▶ [Exercise objective]:
Data follows below. Repeat exactly the lines between the line holding "total: 5194.81 -> 4973.10" and the line holding "total: 113.90 -> 248.54", inclusive, and nothing more; drop pictures.

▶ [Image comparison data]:

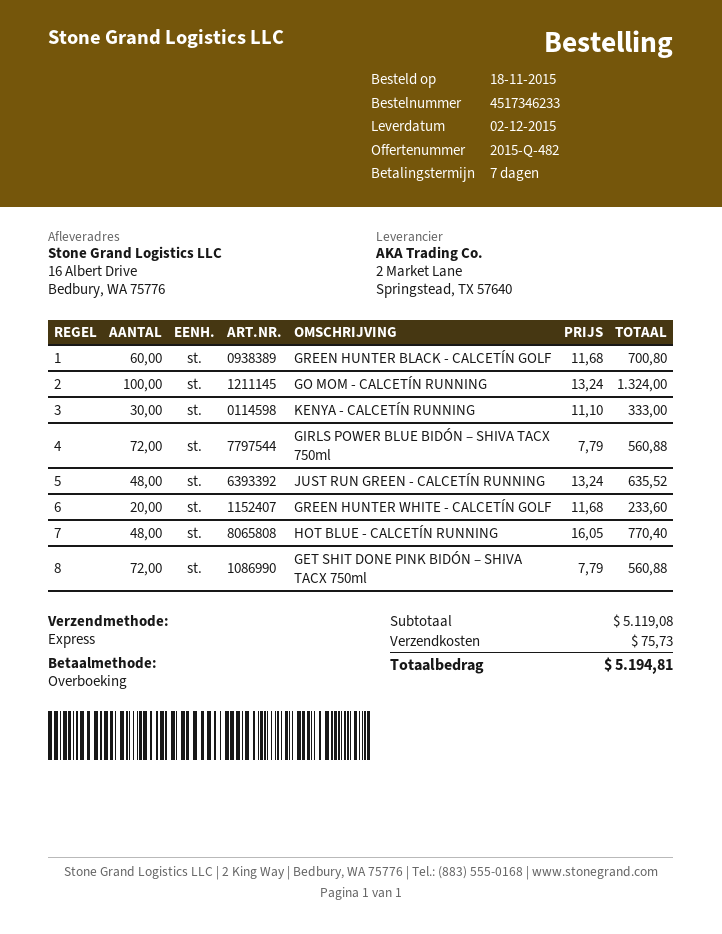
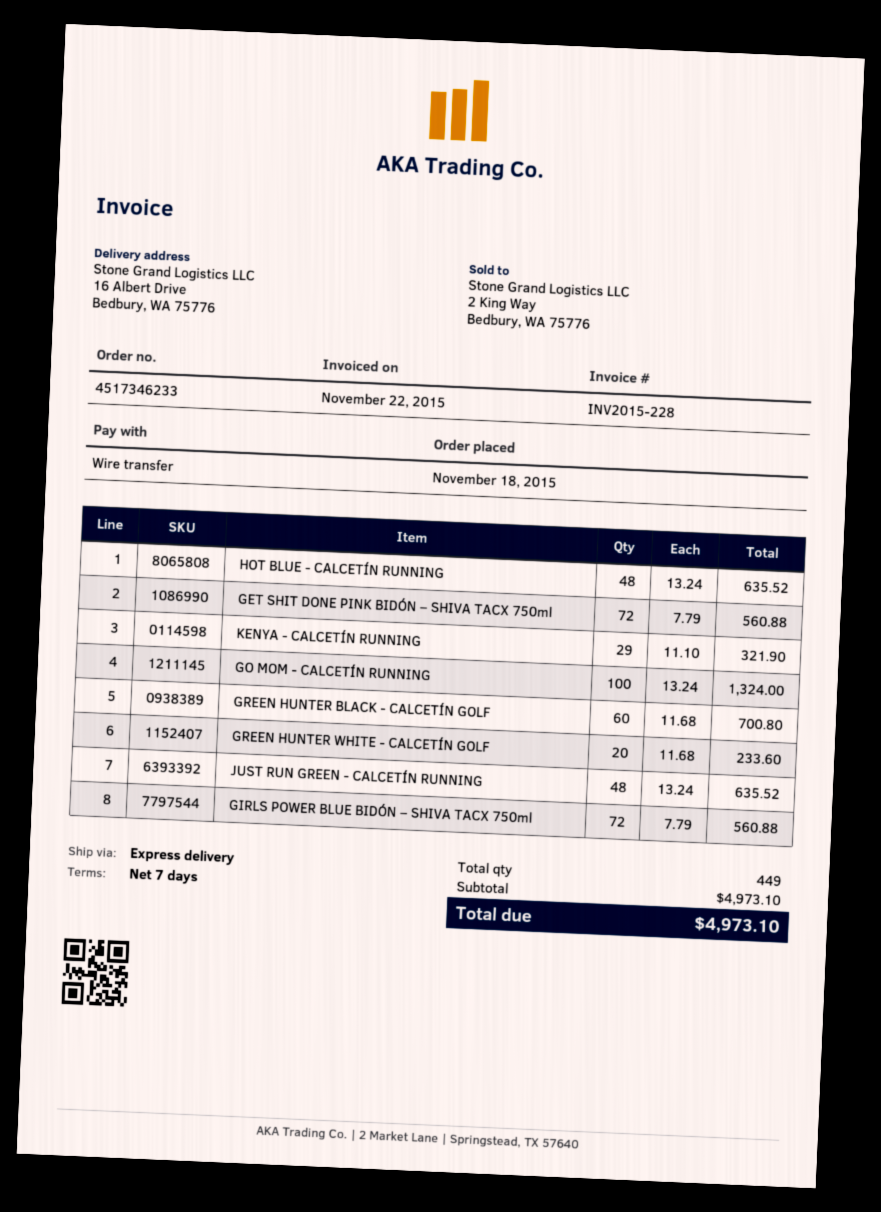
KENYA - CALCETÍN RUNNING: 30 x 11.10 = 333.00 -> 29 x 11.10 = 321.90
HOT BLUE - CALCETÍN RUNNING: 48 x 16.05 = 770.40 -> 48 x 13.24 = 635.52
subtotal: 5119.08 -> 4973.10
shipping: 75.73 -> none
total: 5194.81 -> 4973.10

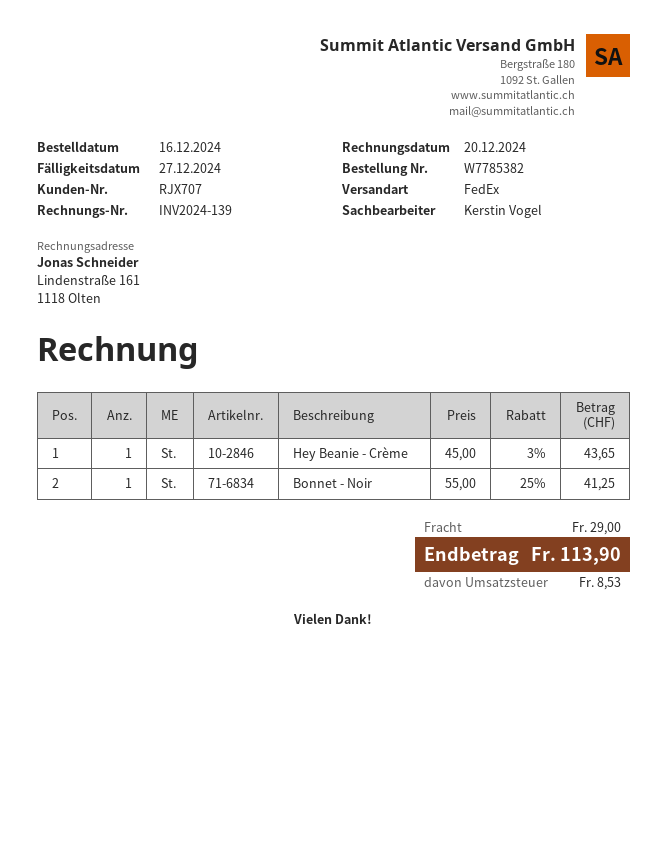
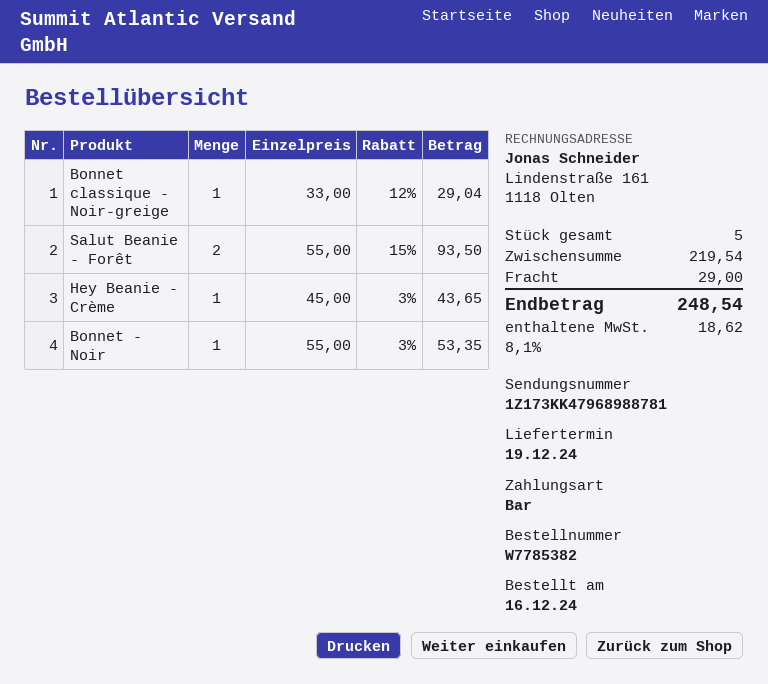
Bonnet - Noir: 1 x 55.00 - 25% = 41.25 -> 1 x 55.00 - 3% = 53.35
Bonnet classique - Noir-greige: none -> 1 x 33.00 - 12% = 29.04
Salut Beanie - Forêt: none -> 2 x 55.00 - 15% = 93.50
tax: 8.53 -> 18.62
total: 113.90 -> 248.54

==

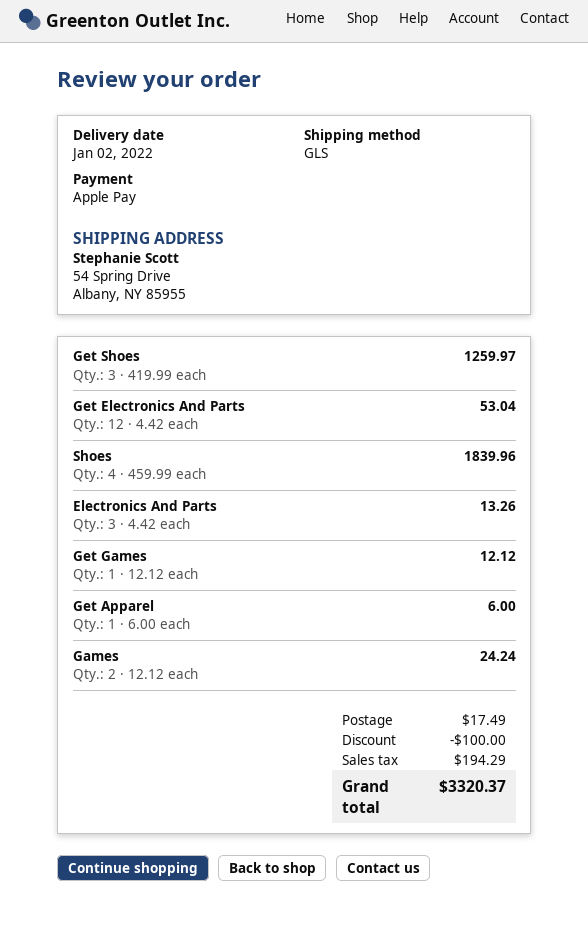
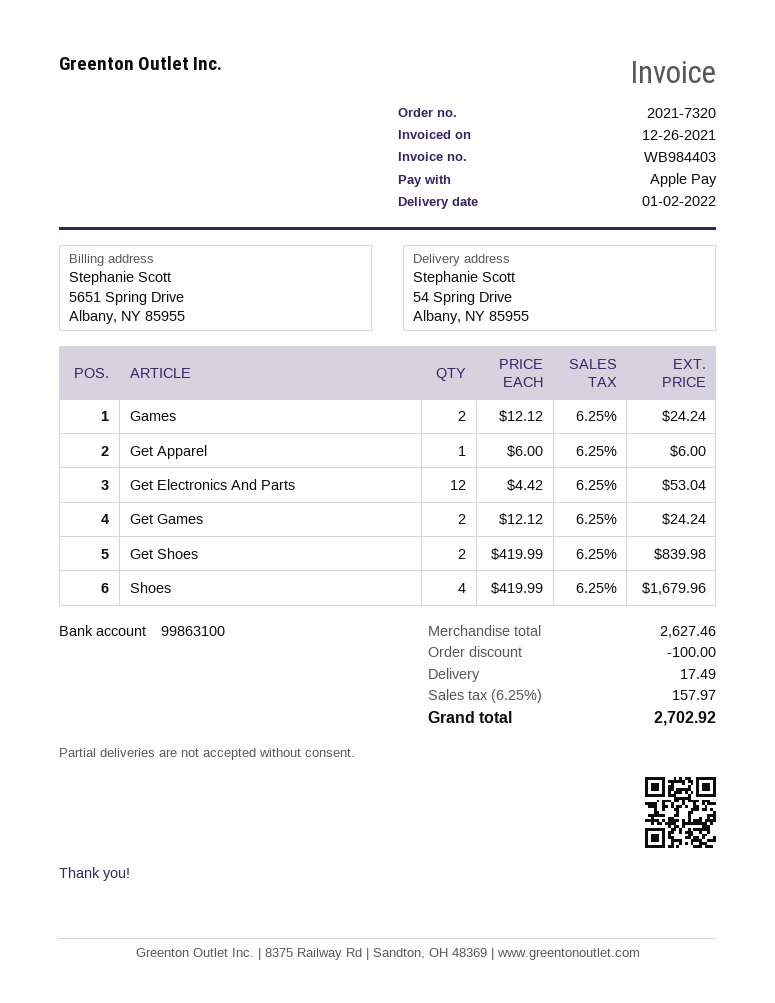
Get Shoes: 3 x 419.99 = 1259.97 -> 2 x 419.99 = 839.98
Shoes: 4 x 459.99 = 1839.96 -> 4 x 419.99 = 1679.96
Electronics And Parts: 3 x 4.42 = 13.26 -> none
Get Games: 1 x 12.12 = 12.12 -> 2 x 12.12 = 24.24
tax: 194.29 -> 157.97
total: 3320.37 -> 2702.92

▶ [Output below]:
total: 5194.81 -> 4973.10

Bonnet - Noir: 1 x 55.00 - 25% = 41.25 -> 1 x 55.00 - 3% = 53.35
Bonnet classique - Noir-greige: none -> 1 x 33.00 - 12% = 29.04
Salut Beanie - Forêt: none -> 2 x 55.00 - 15% = 93.50
tax: 8.53 -> 18.62
total: 113.90 -> 248.54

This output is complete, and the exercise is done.